#### [Your objective]
Of the entries below, restate word for word only the section that runs from the line with "total quantity: 36 -> 34" to the line with "total: 6600.41 -> 6118.06", counting both ends.

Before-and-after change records

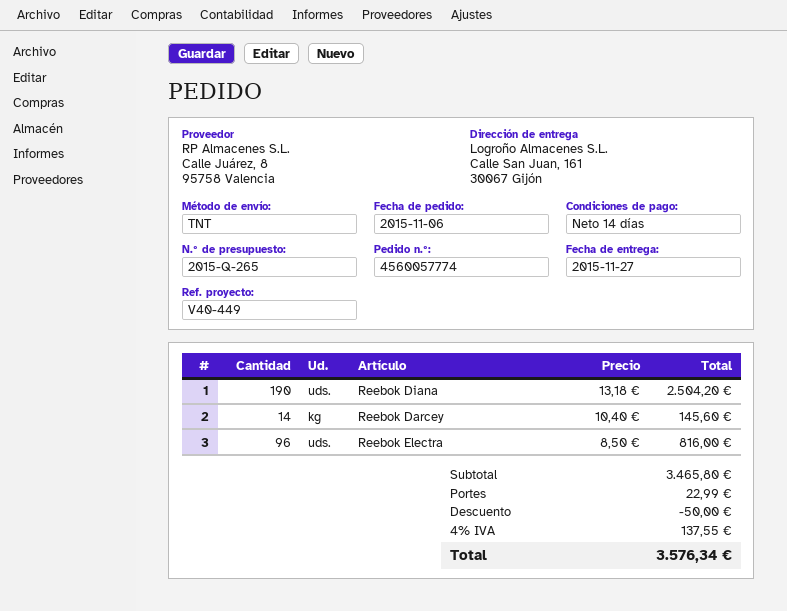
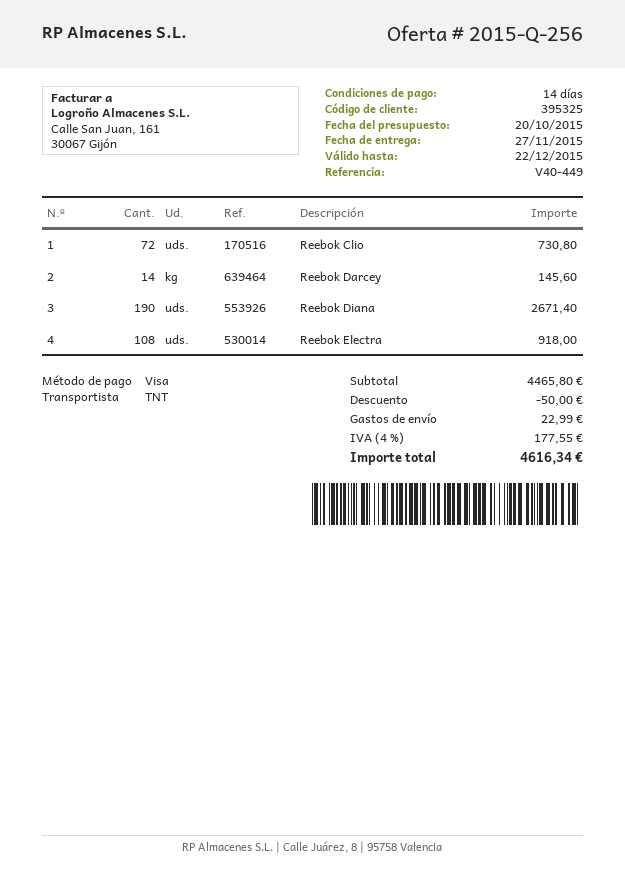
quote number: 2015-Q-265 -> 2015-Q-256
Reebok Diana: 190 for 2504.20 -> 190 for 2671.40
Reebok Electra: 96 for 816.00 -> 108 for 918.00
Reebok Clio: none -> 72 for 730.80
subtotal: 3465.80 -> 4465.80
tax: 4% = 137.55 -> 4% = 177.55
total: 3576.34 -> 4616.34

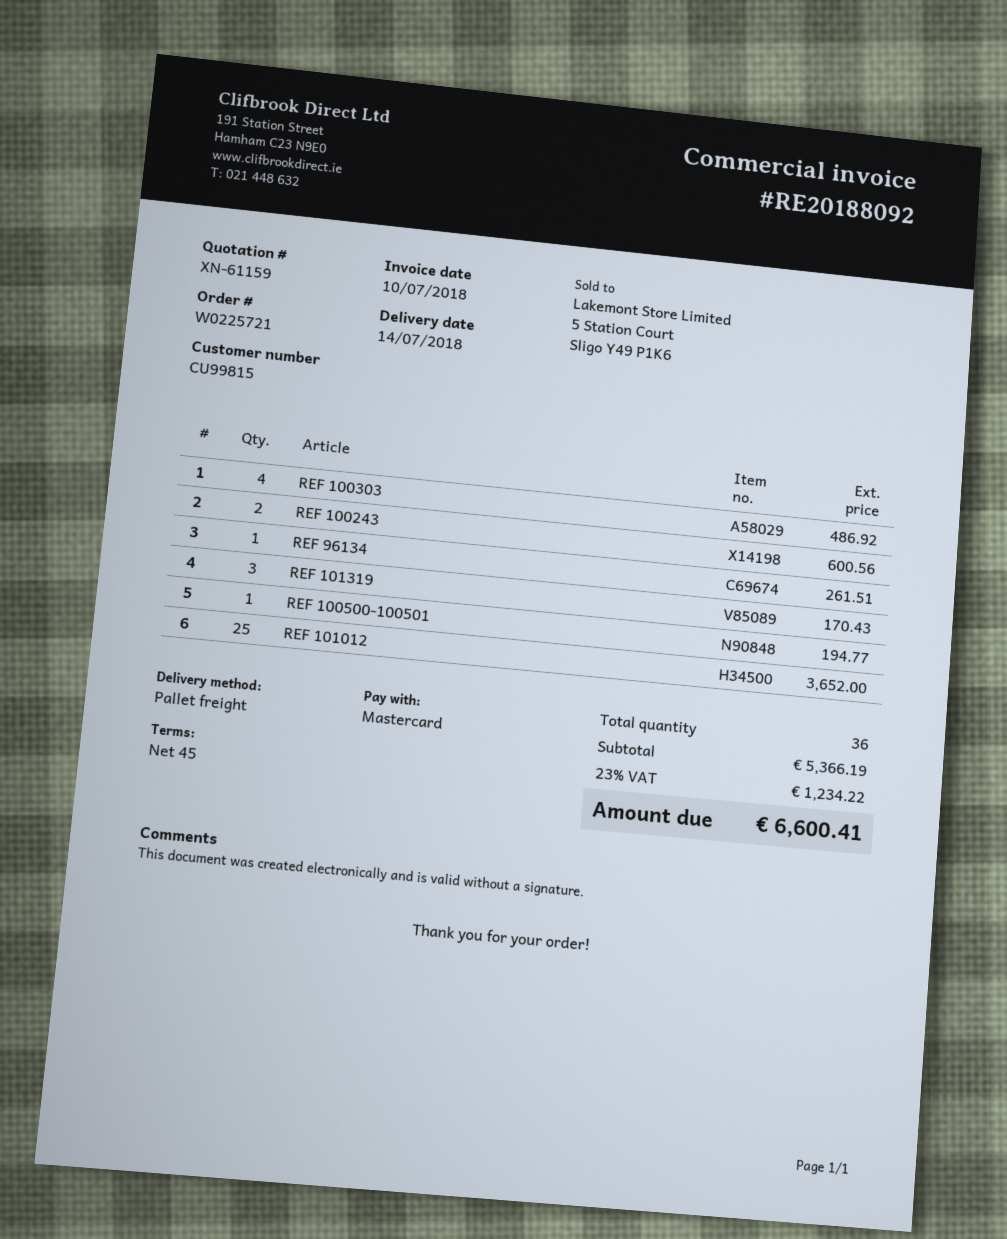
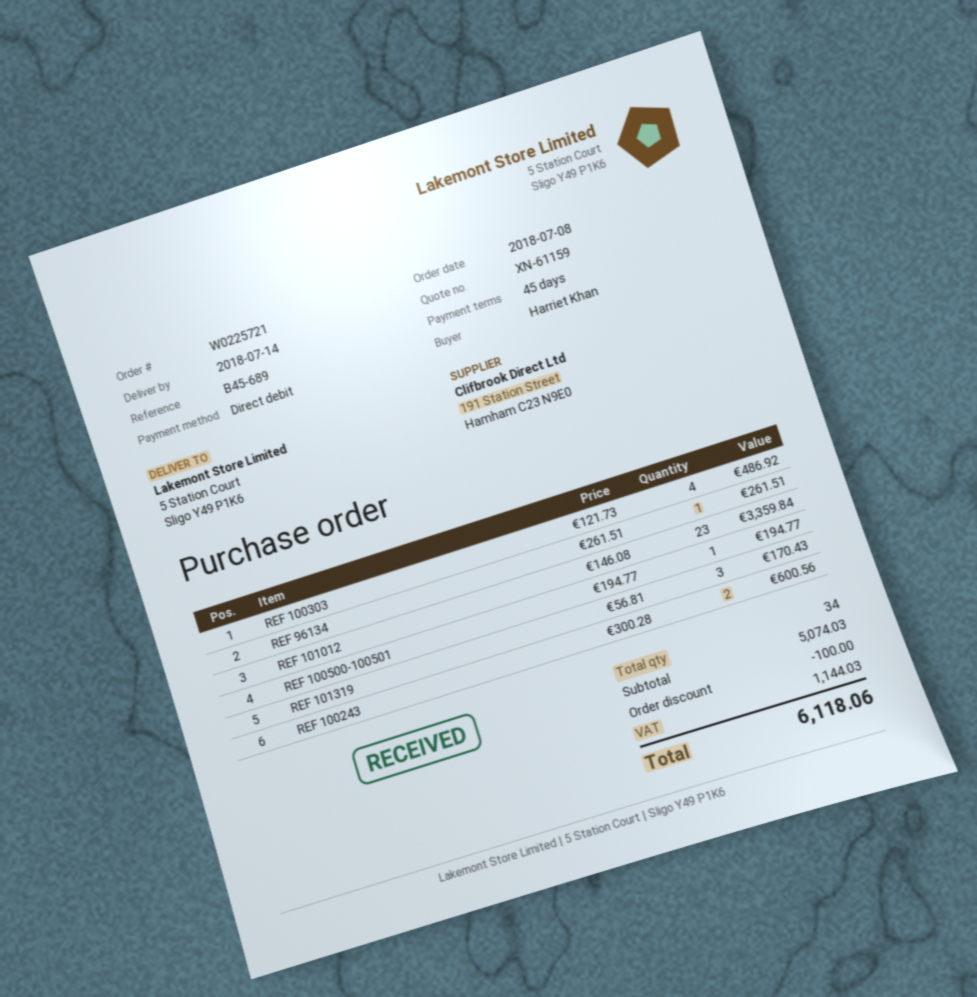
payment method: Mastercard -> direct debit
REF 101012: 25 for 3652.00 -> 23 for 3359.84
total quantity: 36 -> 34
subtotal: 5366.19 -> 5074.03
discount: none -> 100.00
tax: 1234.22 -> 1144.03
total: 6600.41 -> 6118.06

...

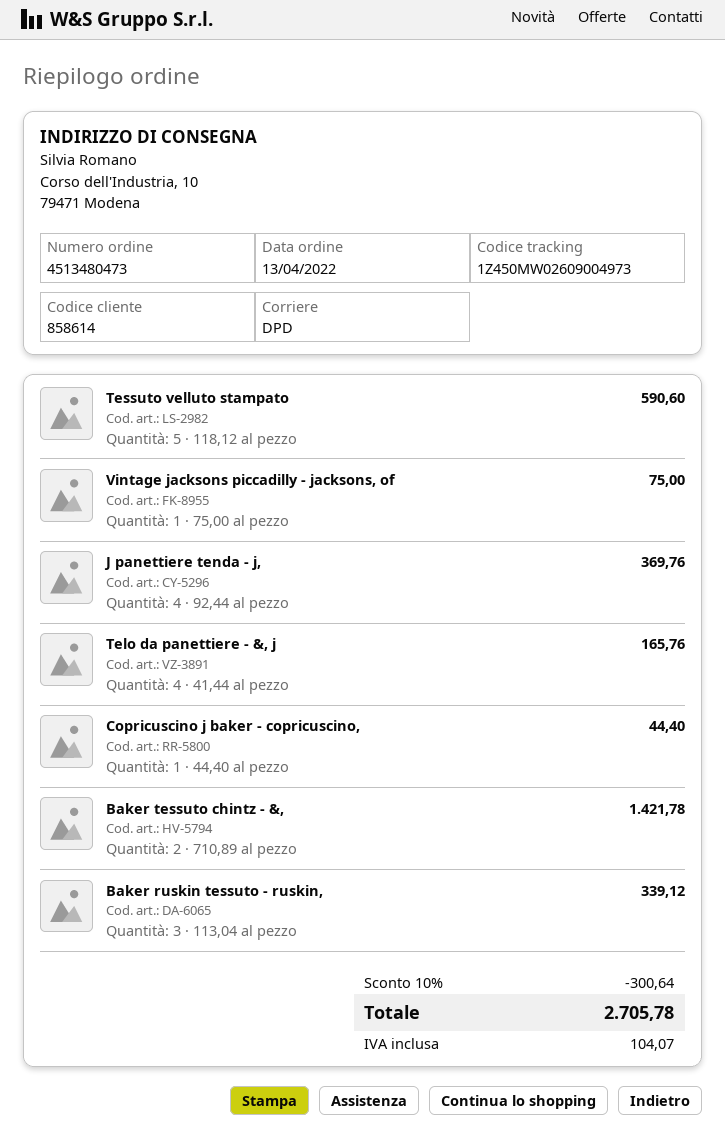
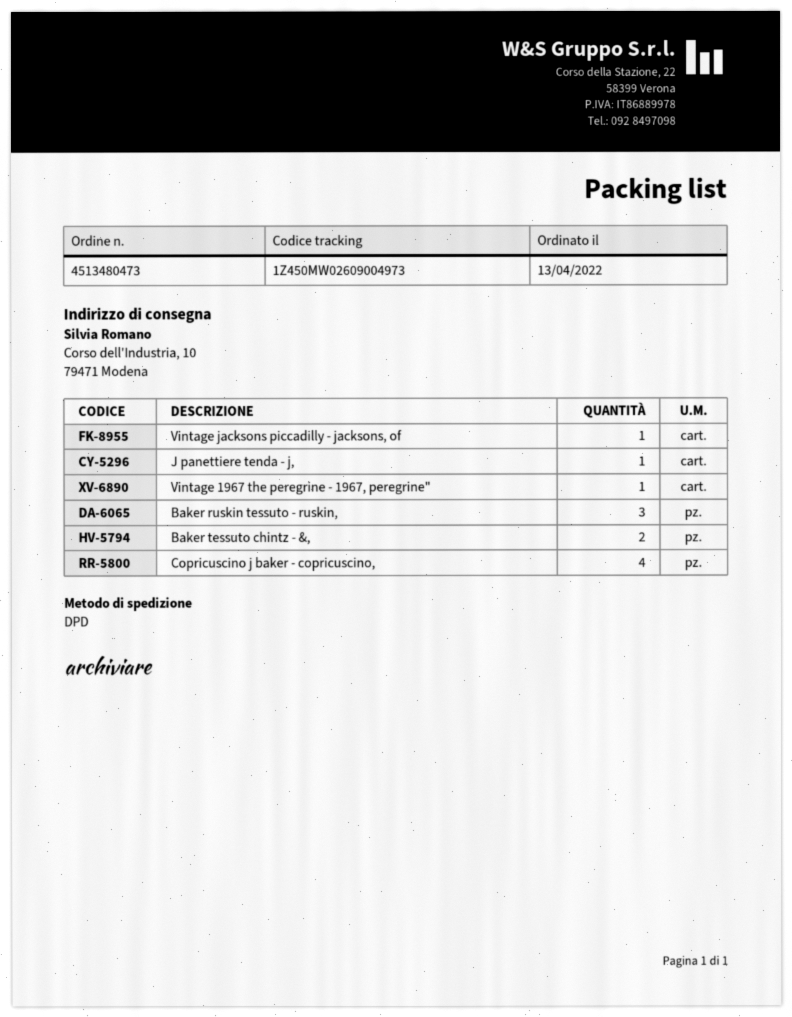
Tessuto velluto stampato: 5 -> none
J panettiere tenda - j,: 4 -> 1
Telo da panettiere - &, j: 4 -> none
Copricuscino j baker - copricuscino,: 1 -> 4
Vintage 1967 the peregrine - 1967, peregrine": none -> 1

#### [Solution]
total quantity: 36 -> 34
subtotal: 5366.19 -> 5074.03
discount: none -> 100.00
tax: 1234.22 -> 1144.03
total: 6600.41 -> 6118.06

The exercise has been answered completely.